[Version comparison data]
Segment Open
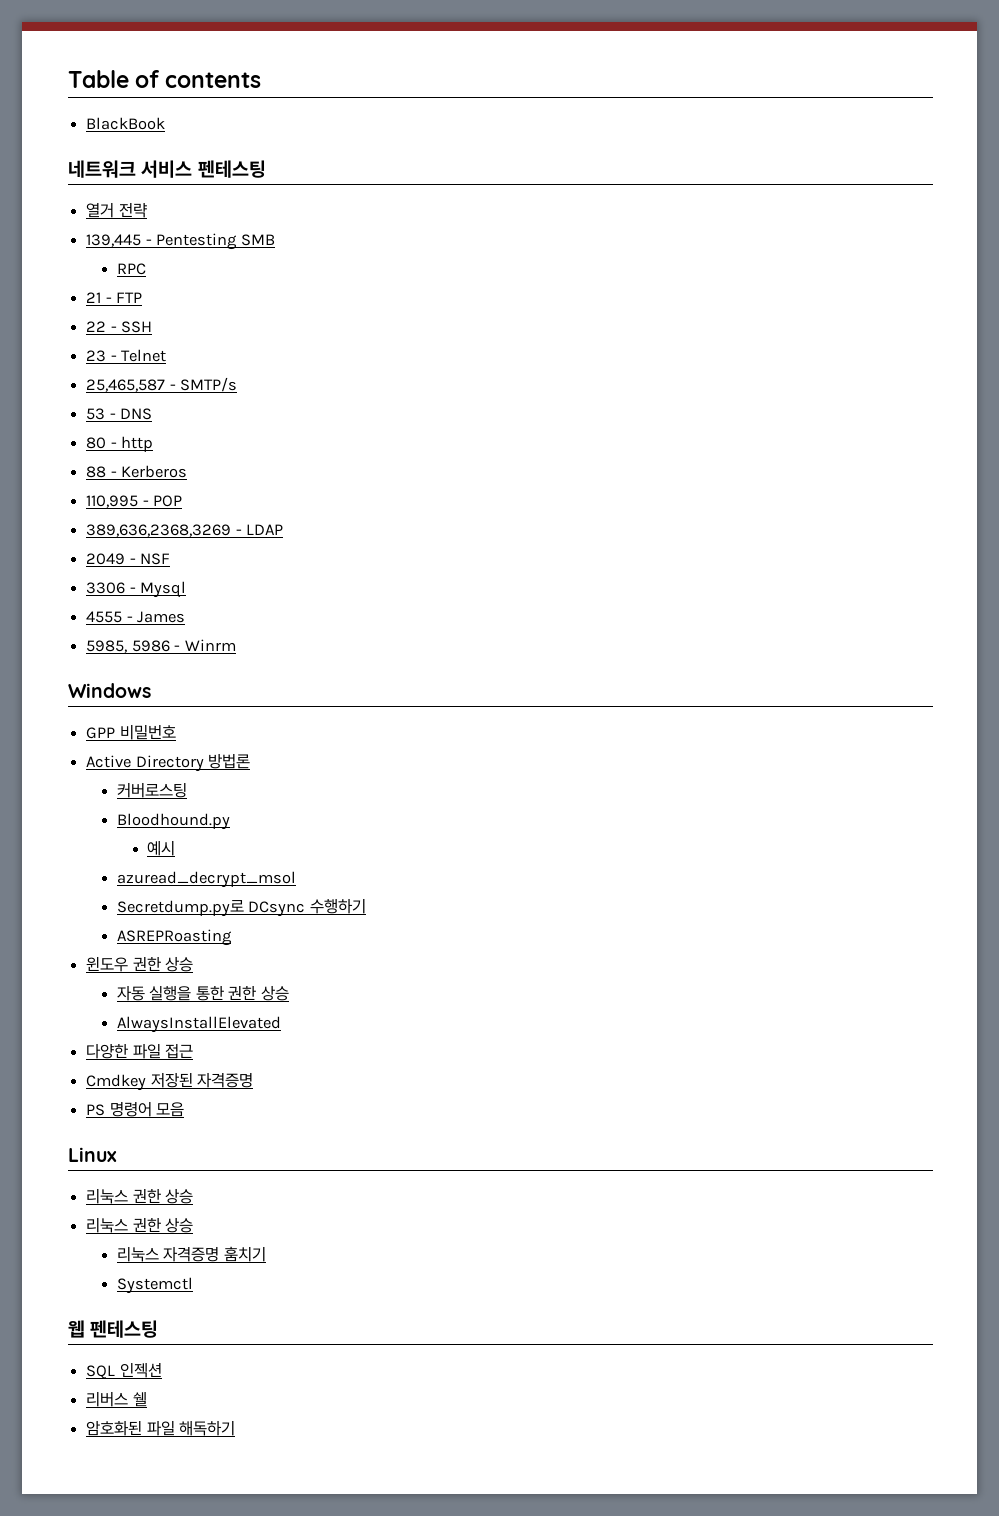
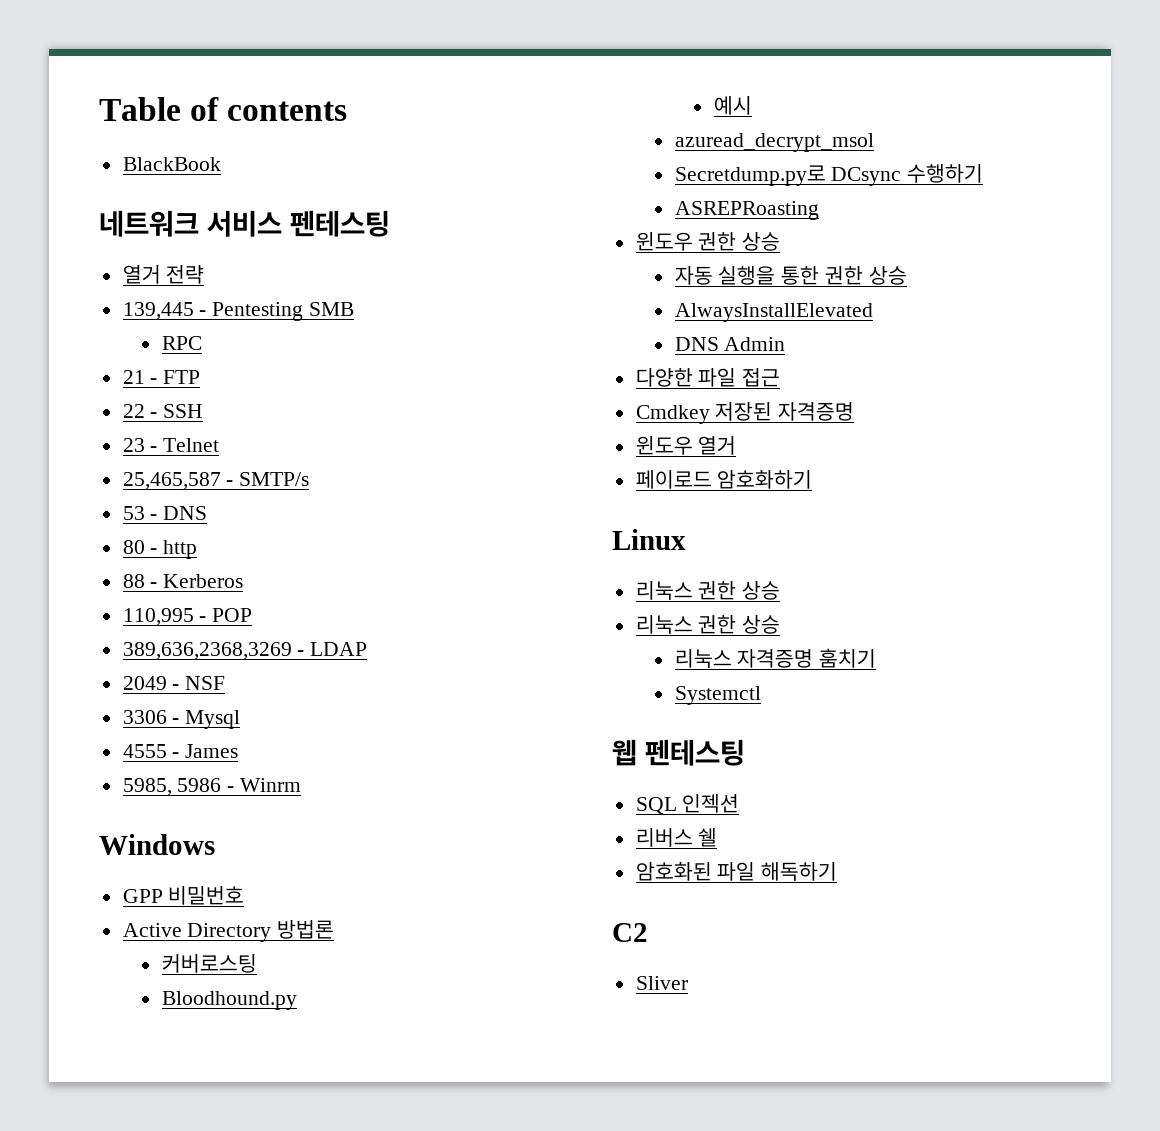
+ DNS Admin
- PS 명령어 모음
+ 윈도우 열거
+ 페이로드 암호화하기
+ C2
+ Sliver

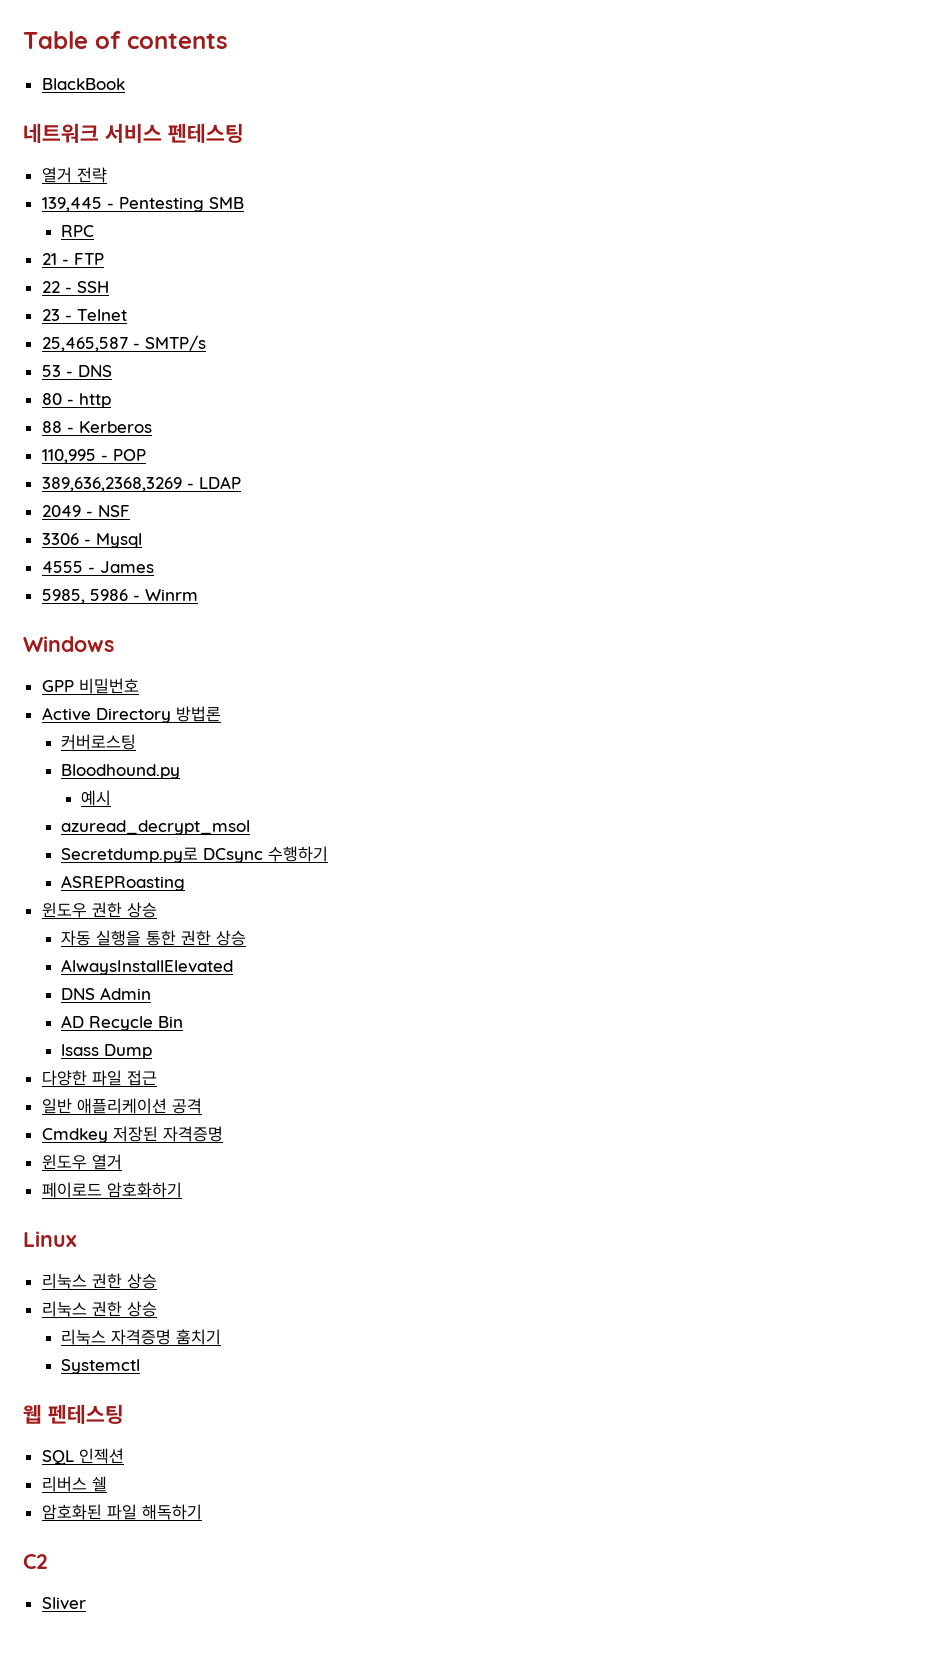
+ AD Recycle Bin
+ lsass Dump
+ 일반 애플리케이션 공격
Segment Closed
### Problem to solve
Return every entry above word for word, leaving pictures out.

### Answer space
+ DNS Admin
- PS 명령어 모음
+ 윈도우 열거
+ 페이로드 암호화하기
+ C2
+ Sliver

+ AD Recycle Bin
+ lsass Dump
+ 일반 애플리케이션 공격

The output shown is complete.